В то же время в другом стихотворении сопрягаются иные культурные символы:
танец чахоточный в исполнении
робкой подруги
на лугах гутенберга в легочной
грязи
заблудившийся терамен
птиц и собак за собой ведущий
у порога стоит хотя и стремится
в трезен
но с нами он спит втроем
пока тянется нить слюны
пока говоришь я была
владыцей членов на лугах
гутенберга в замкнутых
плевой покоях всё это снова
придет вывернет руки снова
придет тишина
Речь здесь идет о распадающемся, катастрофическом, мертвенном начале интеллектуальной культуры, оказывающимся в то же время источником запретного, печального эротического наслаждения, которое само предстает замкнутым в меланхолической крипте (равно как и чтение, знание, письмо): все герои этого стихотворения обречены на мучительное повторение без разрядки.
Состояние меланхолии как участь культуры осознается не только как возможность разглядеть утраченные осколки истории, как «психическое тело» слабых коллективностей, но и как мучительное повторение, торможение, провал знания и письма.
* * *
Если фашизм скользит над разрывом, наслаждаясь мортальной притягательностью руин, обнаруживая не только в них самих, но и как бы «над» ними новые возможности воображаемых единств и тотальностей, то «левая меланхолия» все же позволяет освоиться в языке разрыва.
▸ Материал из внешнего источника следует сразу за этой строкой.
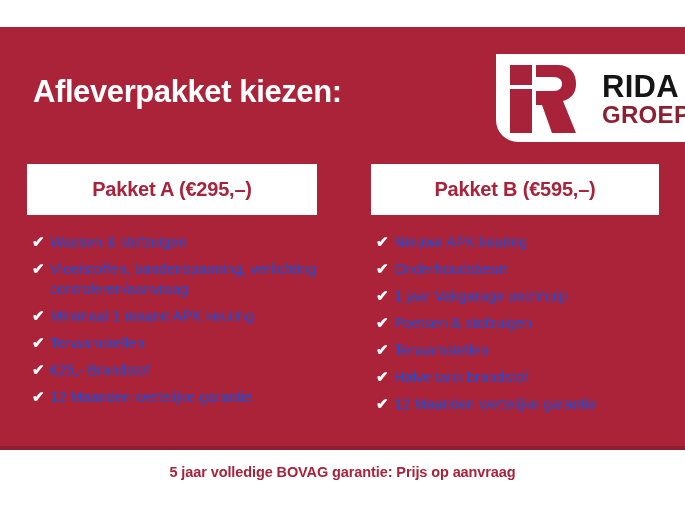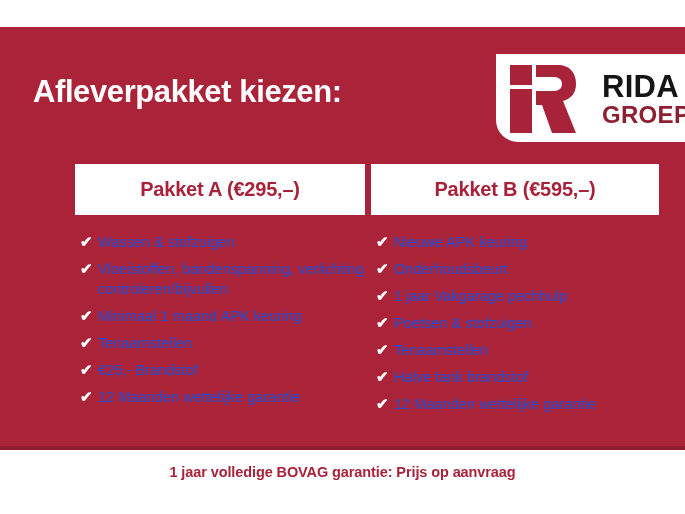"Pakket A (€295,–)" .pkg-col.left { margin-left: 48px -> none }
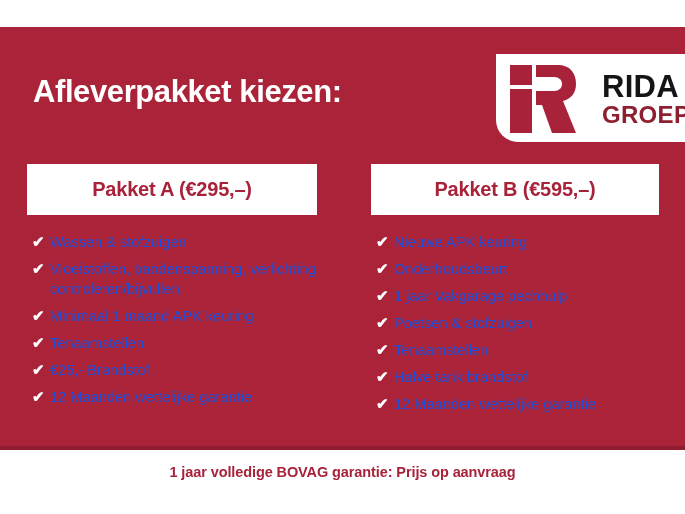"Vloeistoffen, bandenspanning," span.item-text { text: controleren/bijvullen -> controleren/aanvraag }
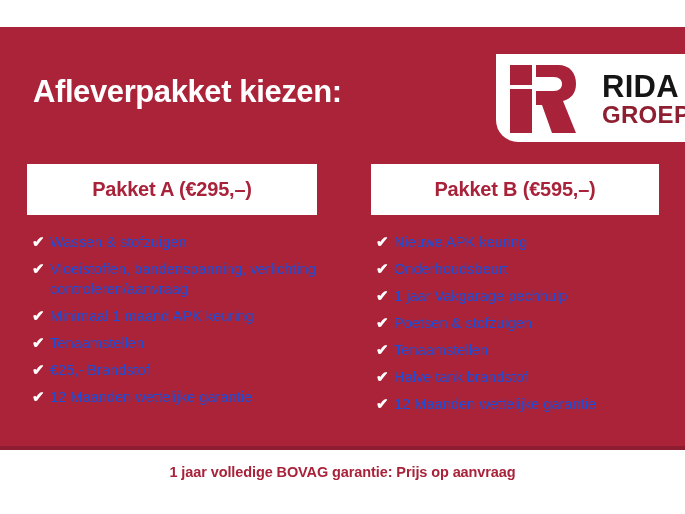"1 jaar volledige BOVAG garantie:" span.footer-text { text: 1 -> 5 }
Она словно просвечивает сквозь руины, образуя своего рода светящееся сообщество, не внеположное руинированному миру (почти всегда захваченному фашистским воображаемым и насилием), но превозмогающее этот мир посредством его самого. Жуткое, насилие — это дом, говорит меланхолик, и необходимо принять его, усвоить, где мы находимся. Бравое отрицание негативности точно так же чревато возникновением новых тотальностей, как и мортальное наслаждение негацией. Между тем, возможно отношение к негативности, к насилию, к этому жуткому дому материи и языка как к субстанции, которая может быть трансформирована. Поэтому герои текстов Корчагина — это обитатели руин, реальные или воображаемые, плотские или призрачные: они льнут к руинам и стремятся освоиться в них, если не сделать их домом.